Ian Ormondroyd

Personal information
- Full name: Ian Ormondroyd
- Date of birth: 22 September 1964 (age 62)
- Place of birth: Bradford, England
- Height: 6 ft 5 in (1.96 m)
- Position: Striker

Senior career*
- Years: Team / Apps / (Gls)
- 1984–1985: Thackley
- 1985–1989: Bradford City / 87 / (20)
- 1987: → Oldham Athletic (loan) / 10 / (1)
- 1989–1991: Aston Villa / 56 / (6)
- 1991–1992: Derby County / 25 / (8)
- 1992–1995: Leicester City / 77 / (7)
- 1995: → Hull City (loan) / 10 / (6)
- 1995–1996: Bradford City / 38 / (6)
- 1996–1997: Oldham Athletic / 31 / (8)
- 1997–1998: Scunthorpe United / 20 / (0)
- Total:  / 354 / (62)

= Ian Ormondroyd =

English footballer

Ian Ormondroyd (born 22 September 1964) is an English former professional footballer who made more than 350 appearances in the Football League and Premier League.

==Club career==
Born in Bradford, Yorkshire, Ormondroyd played for Bradford City, Oldham Athletic, Aston Villa, Derby County, Leicester City, Hull City and Scunthorpe United. He was Leicester's record signing in 1992 when he joined from Derby for £350,000.
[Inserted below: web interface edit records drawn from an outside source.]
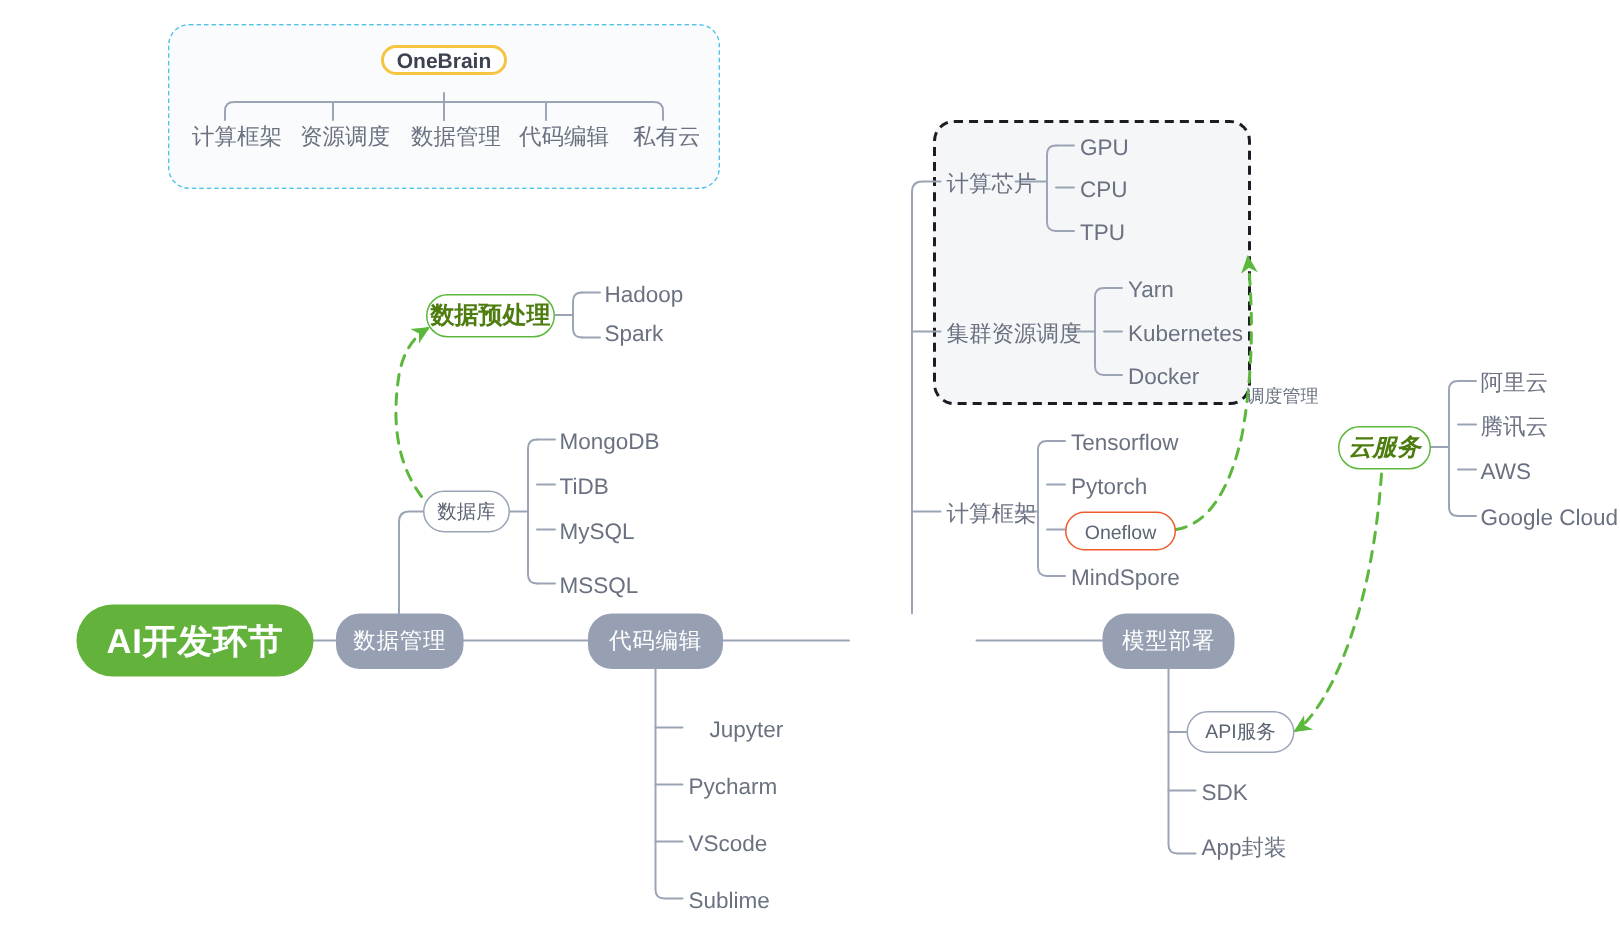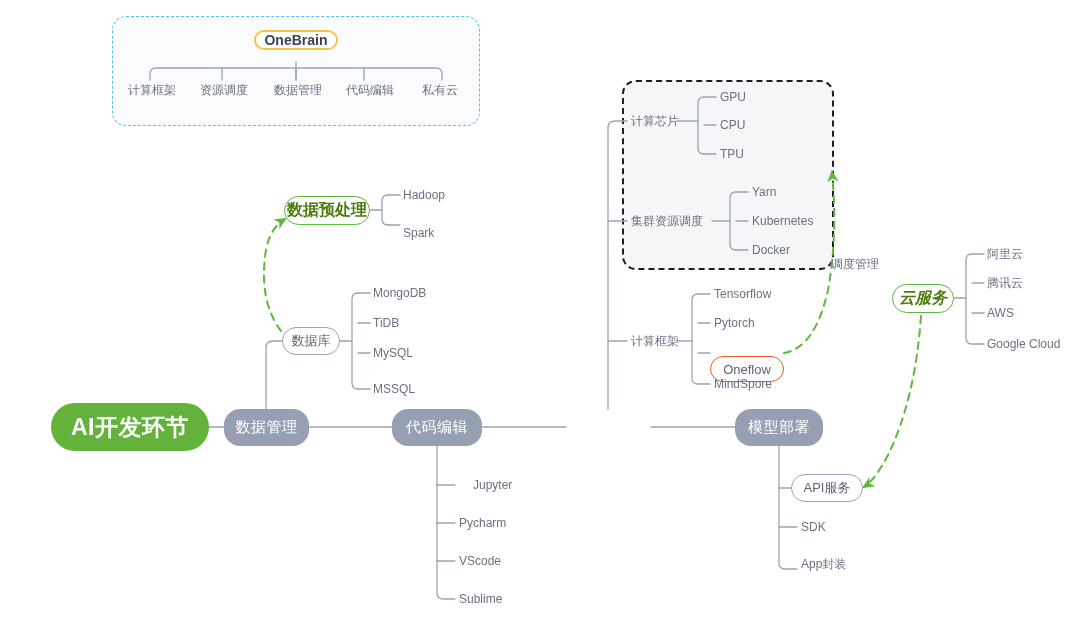--- a/index.html
+++ b/index.html
@@ -88,7 +88,7 @@
   .leaf {
     position: absolute;
     color: #6a7180;
-    font-size: 12px;
+    font-size: 15px;
     white-space: nowrap;
     line-height: 1;
   }

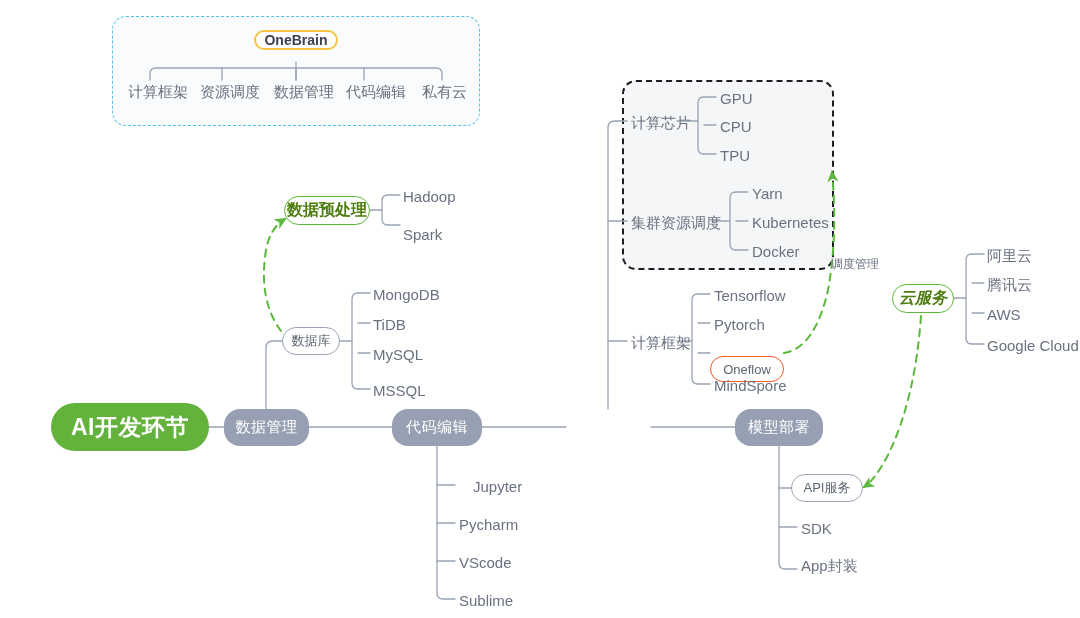--- a/index.html
+++ b/index.html
@@ -233,7 +233,7 @@
     <span>数据预处理</span>
   </div>
   <div class="leaf" style="left:403px; top:189px;"><span>Hadoop</span></div>
-  <div class="leaf" style="left:403px; top:227px;"><span>Spark</span></div>
+  <div class="leaf" style="left:403px; top:215px;"><span>Spark</span></div>
 
   <div class="node bubble-gray" style="left:282px; top:327px; width:58px; height:28px;">
     <span>数据库</span>

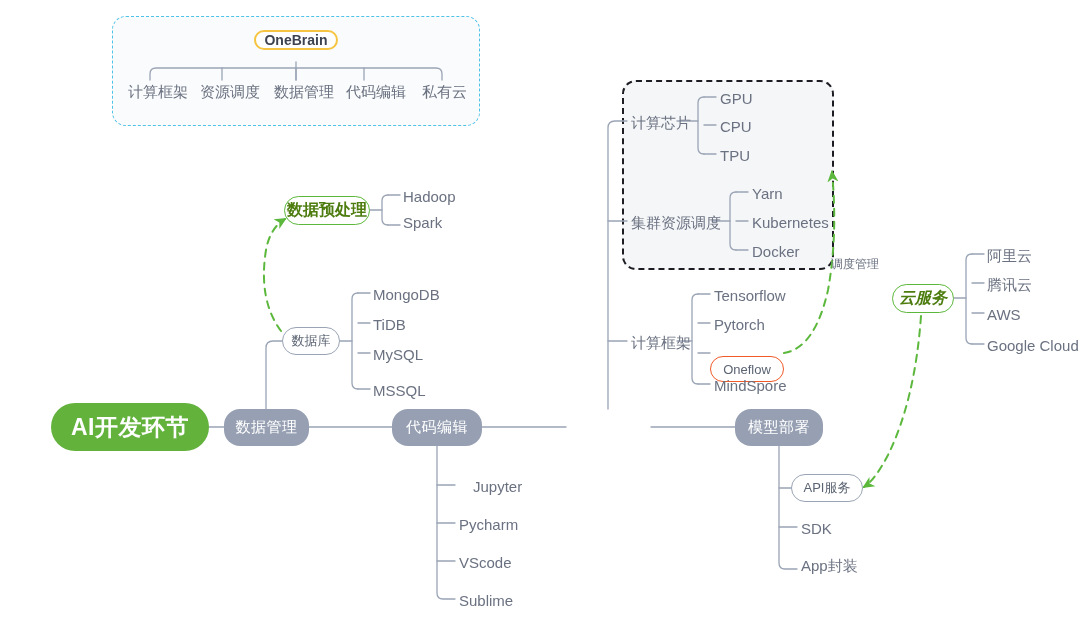--- a/index.html
+++ b/index.html
@@ -261,7 +261,7 @@
   <div class="leaf" style="left:631px; top:335px;"><span>计算框架</span></div>
   <div class="leaf" style="left:714px; top:288px;"><span>Tensorflow</span></div>
   <div class="leaf" style="left:714px; top:317px;"><span>Pytorch</span></div>
-  <div class="node bubble-orange" style="left:710px; top:356px; width:74px; height:26px;">
+  <div class="node bubble-orange" style="left:710px; top:341px; width:74px; height:26px;">
     <span>Oneflow</span>
   </div>
   <div class="leaf" style="left:714px; top:378px;"><span>MindSpore</span></div>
At the age of 33, Ormondroyd retired from football due to arthritis in his left ankle.

==Later career==
He returned to Bradford City as football in the community officer, and served as CEO of the Bradford City FC Community Foundation until 2026.

==Personal life==
His son, Jack, plays rugby league for the Salford Red Devils in the Super League.